### Input for this task ###

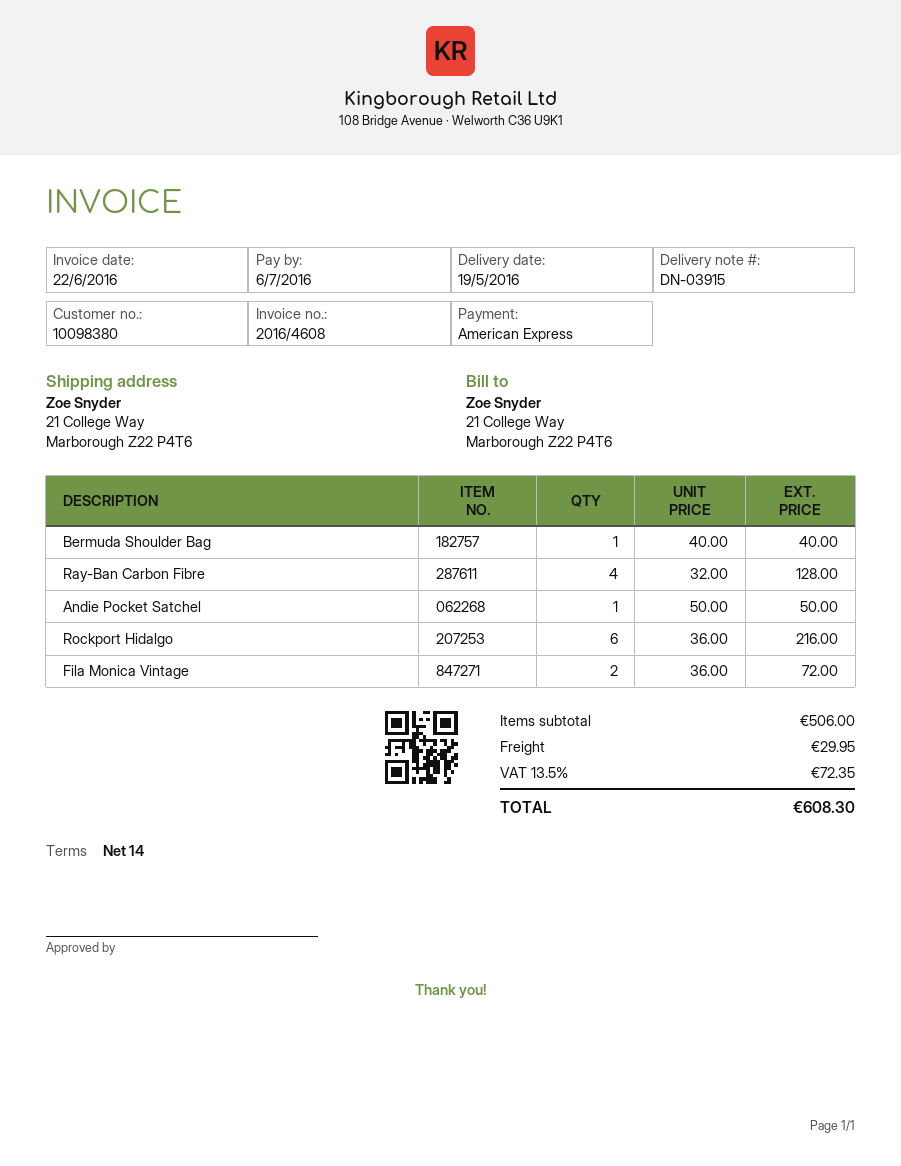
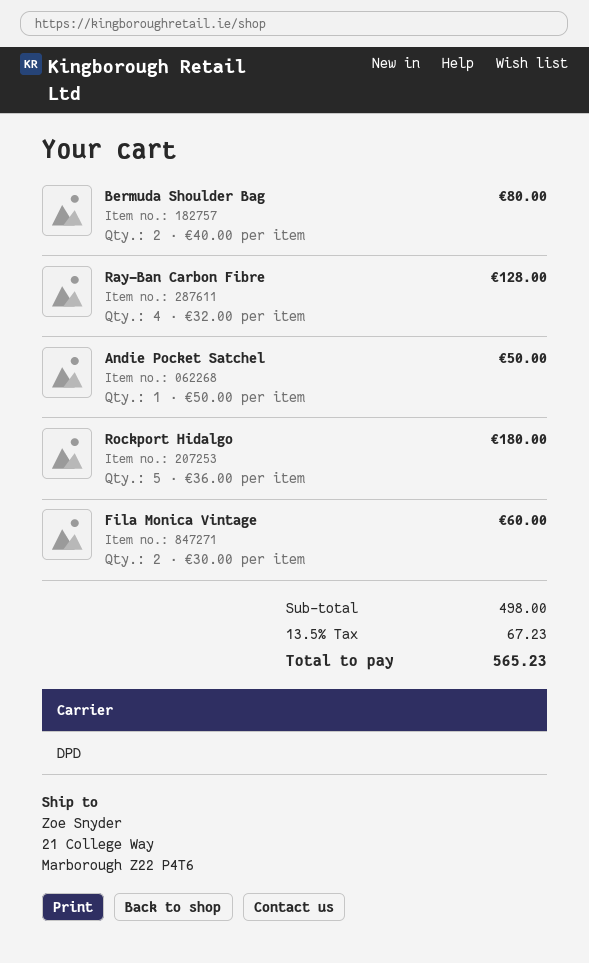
Bermuda Shoulder Bag: 1 x 40.00 = 40.00 -> 2 x 40.00 = 80.00
Rockport Hidalgo: 6 x 36.00 = 216.00 -> 5 x 36.00 = 180.00
Fila Monica Vintage: 2 x 36.00 = 72.00 -> 2 x 30.00 = 60.00
subtotal: 506.00 -> 498.00
shipping: 29.95 -> none
tax: 13.5% = 72.35 -> 13.5% = 67.23
total: 608.30 -> 565.23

###

- _What you will do_
The entries are to be written out again exactly, without their pictures.

- _Exercise answer_
Bermuda Shoulder Bag: 1 x 40.00 = 40.00 -> 2 x 40.00 = 80.00
Rockport Hidalgo: 6 x 36.00 = 216.00 -> 5 x 36.00 = 180.00
Fila Monica Vintage: 2 x 36.00 = 72.00 -> 2 x 30.00 = 60.00
subtotal: 506.00 -> 498.00
shipping: 29.95 -> none
tax: 13.5% = 72.35 -> 13.5% = 67.23
total: 608.30 -> 565.23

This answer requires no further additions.